→ Aim of the exercise
From the entries that follow, report every line in which "deep" occurs.

::: Material for this task

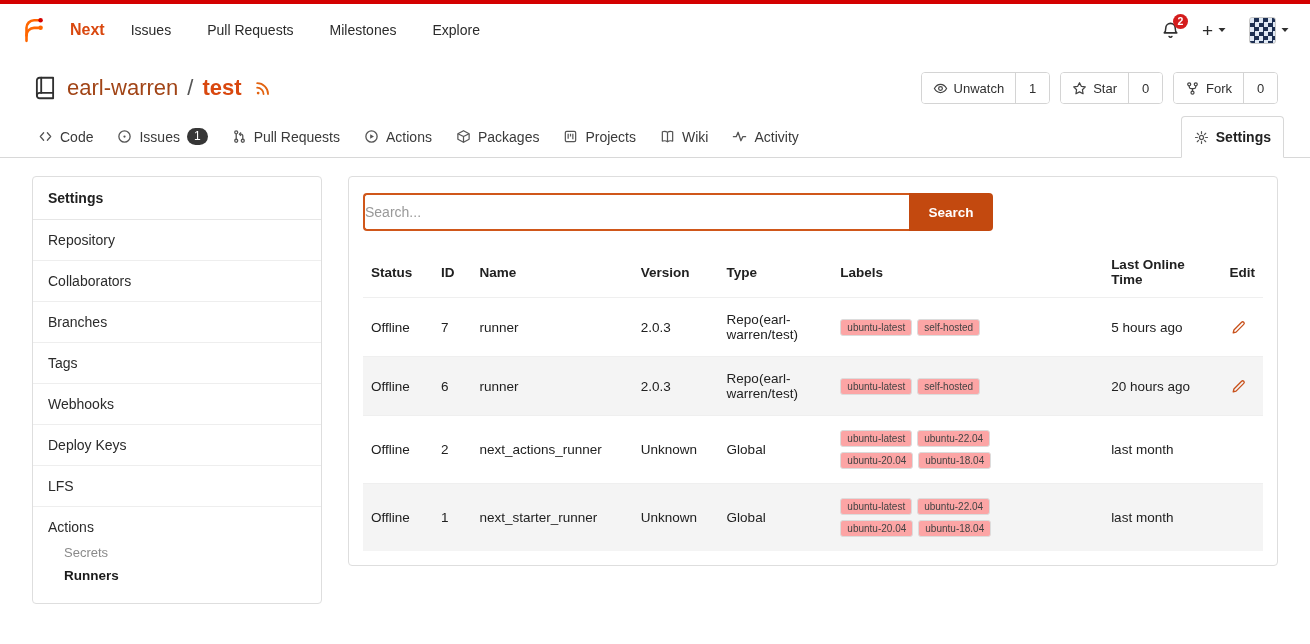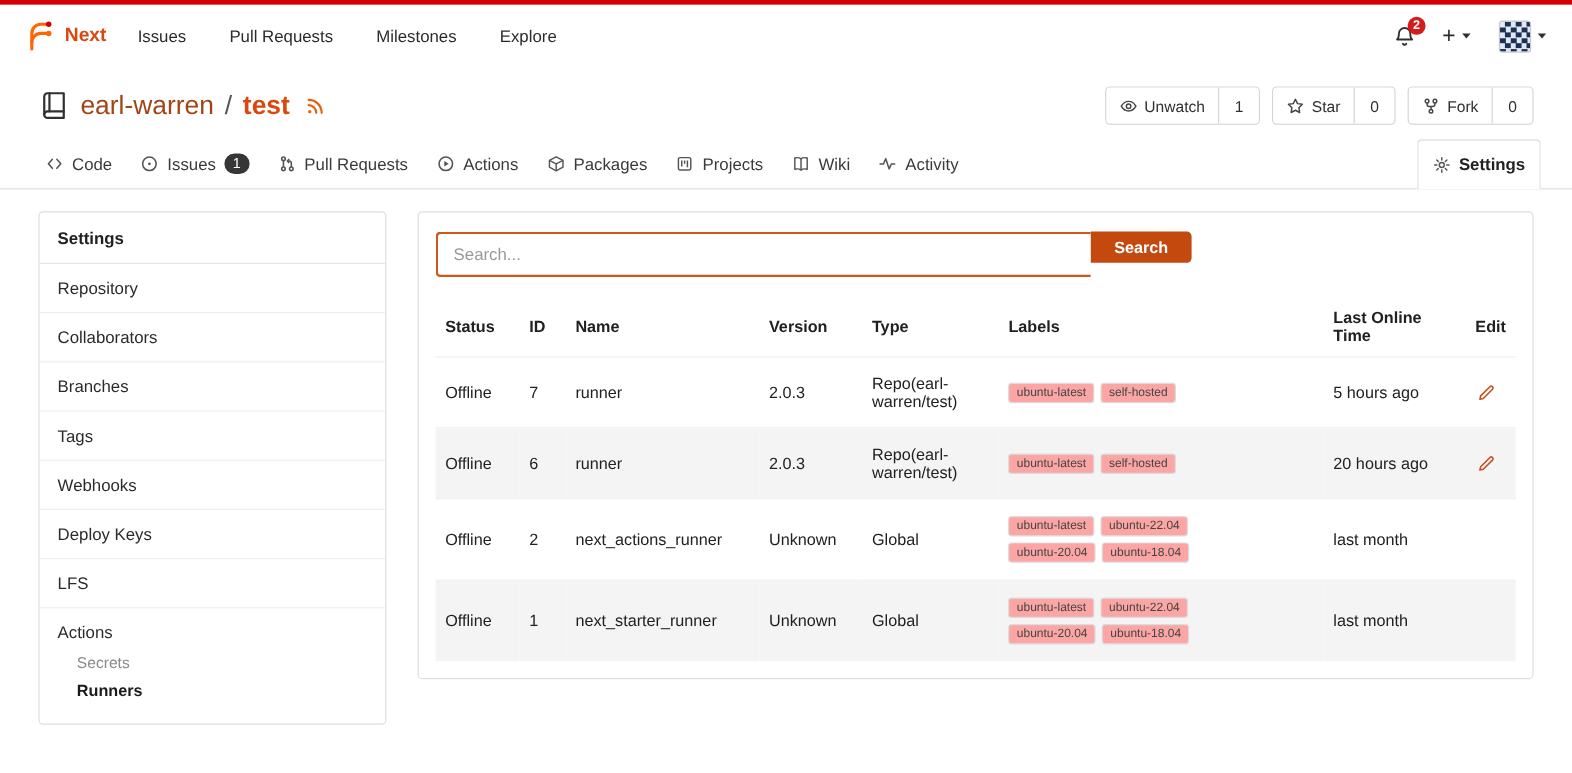--- a/index.html
+++ b/index.html
@@ -8,21 +8,21 @@
     font-family:"Liberation Sans","DejaVu Sans",sans-serif;
     color:#212121; background:#ffffff; font-size:14px;
   }
   [data-interactable="true"] { cursor:pointer; }
 
   
   .top-stripe { height:4px; background:#d40000; }
 
   
   .navbar { display:flex; align-items:center; height:52px; padding:0 20px; background:#fff; }
-  .brand { display:flex; align-items:center; gap:8px; margin-right:26px; }
+  .brand { display:flex; align-items:center; gap:24px; margin-right:26px; }
   .brand-name { color:#d9480f; font-weight:700; font-size:16px; }
   .nav-links { display:flex; align-items:center; gap:36px; }
   .nav-link { font-size:14px; color:#2b2b2b; }
   .navbar-right { margin-left:auto; display:flex; align-items:center; gap:22px; }
   .bell-wrap { position:relative; display:flex; }
   .notif-badge {
     position:absolute; top:-7px; right:-8px; background:#d41c1c; color:#fff;
     font-size:10.5px; font-weight:700; min-width:15px; height:15px; line-height:15px;
     border-radius:8px; text-align:center; padding:0 3px;
   }
@@ -76,25 +76,25 @@
   }
   .panel-title { font-weight:700; font-size:14.5px; color:#212121; }
   .create-btn {
     margin-left:auto; display:flex; align-items:center; gap:8px; background:#c3490f; color:#fff;
     border:none; border-radius:4px; padding:8px 12px; font-size:13px; font-weight:600; font-family:inherit;
   }
   .panel-body { padding:16px 14px 14px; }
   .search-row { display:flex; }
   .search-input {
     width:546px; height:38px; border:2px solid #d0571a; border-right:none; border-radius:4px 0 0 4px;
-    padding:0 13px; font-size:14px; font-family:inherit; outline:none; color:#8b5cf6;
+    padding:0 0; font-size:14px; font-family:inherit; outline:none; color:#8b5cf6;
   }
   .search-input::placeholder { color:#999; }
   .search-btn {
-    height:26px; width:84px; background:#c3490f; color:#fff; border:none; border-radius:0 4px 4px 0;
+    height:38px; width:84px; background:#c3490f; color:#fff; border:none; border-radius:0 4px 4px 0;
     font-size:13.5px; font-weight:600; font-family:inherit;
   }
 
   
   table { width:100%; border-collapse:collapse; margin-top:16px; font-size:13.5px; }
   th { text-align:left; font-weight:700; padding:10px 8px; color:#212121; vertical-align:middle; }
   td { padding:14px 8px; vertical-align:middle; color:#212121; }
   tbody tr { border-top:1px solid #efefef; }
   tbody tr:nth-child(even) { background:#f4f4f4; }
   .c-status { width:72px; }

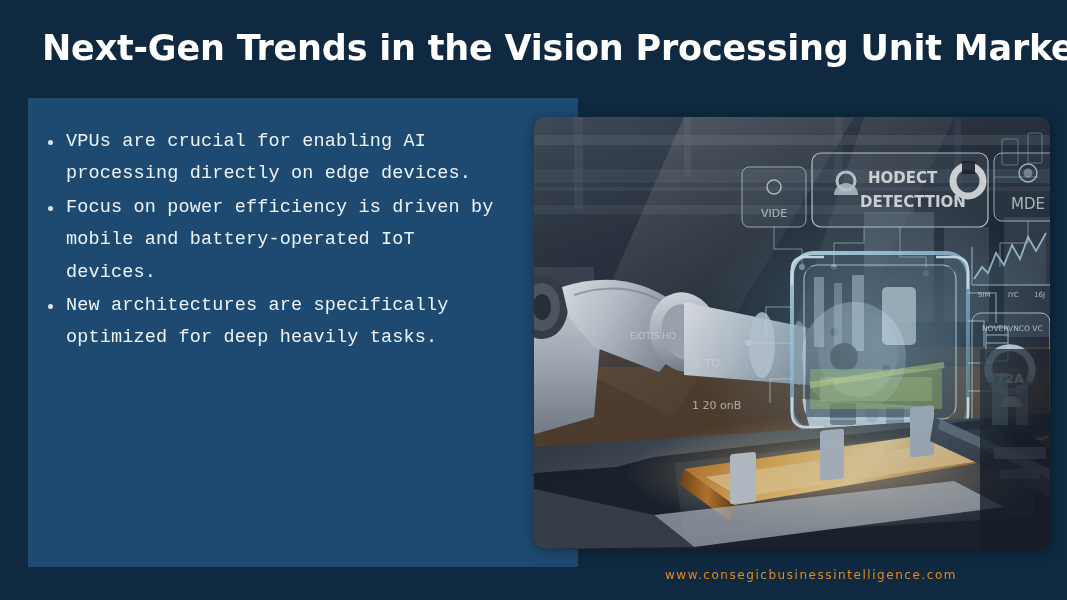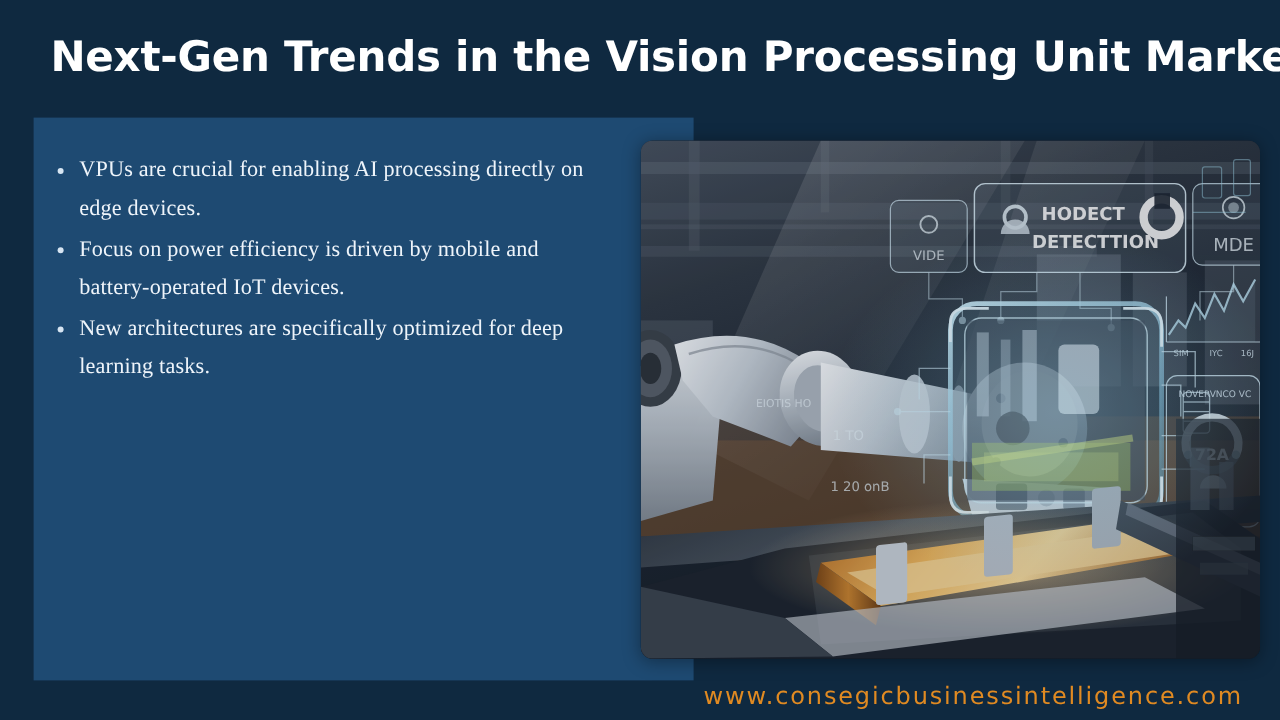--- a/index.html
+++ b/index.html
@@ -51,21 +51,21 @@
     width: 460px;
     margin: 0;
     padding: 0;
     list-style: none;
   }
   #bullet-list li {
     position: relative;
     padding-left: 22px;
     margin: 0 0 1px 0;
     color: #eef4fa;
-    font-family: Liberation Serif, serif;
+    font-family: Liberation Mono, monospace;
     font-size: 18.5px;
     font-weight: 400;
     line-height: 32.4px;
     letter-spacing: 0.15px;
   }
   #bullet-list li .dot {
     position: absolute;
     left: 4px;
     top: 14px;
     width: 5px;
@@ -90,21 +90,21 @@
 
   
   #footer-url {
     position: absolute;
     left: 566px;
     top: 568px;
     width: 490px;
     text-align: center;
     color: #e08a22;
     font-family: "DejaVu Sans", sans-serif;
-    font-size: 20px;
+    font-size: 12px;
     letter-spacing: 1.55px;
     white-space: nowrap;
   }
 </style>
 </head>
 <body>
 
 <div id="slide">
 
   <div id="title">Next-Gen Trends in the Vision Processing Unit Market</div>
@@ -115,21 +115,21 @@
     <li>
       <span class="dot"></span>
       <span>VPUs are crucial for enabling AI processing directly on edge devices.</span>
     </li>
     <li>
       <span class="dot"></span>
       <span>Focus on power efficiency is driven by mobile and battery-operated IoT devices.</span>
     </li>
     <li>
       <span class="dot"></span>
-      <span>New architectures are specifically optimized for deep learning tasks.</span>
+      <span>New architectures are specifically optimized for deep heavily tasks.</span>
     </li>
   </ul>
 
   <div id="photo">
     <svg viewBox="0 0 516 432" preserveAspectRatio="none">
       <defs>
         <linearGradient id="bgGrad" x1="0" y1="0" x2="0.4" y2="1">
           <stop offset="0%" stop-color="#46505e"></stop>
           <stop offset="28%" stop-color="#2e3742"></stop>
           <stop offset="60%" stop-color="#1e2733"></stop>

::::::

→ Finished exercise
-      <span>New architectures are specifically optimized for deep learning tasks.</span>
+      <span>New architectures are specifically optimized for deep heavily tasks.</span>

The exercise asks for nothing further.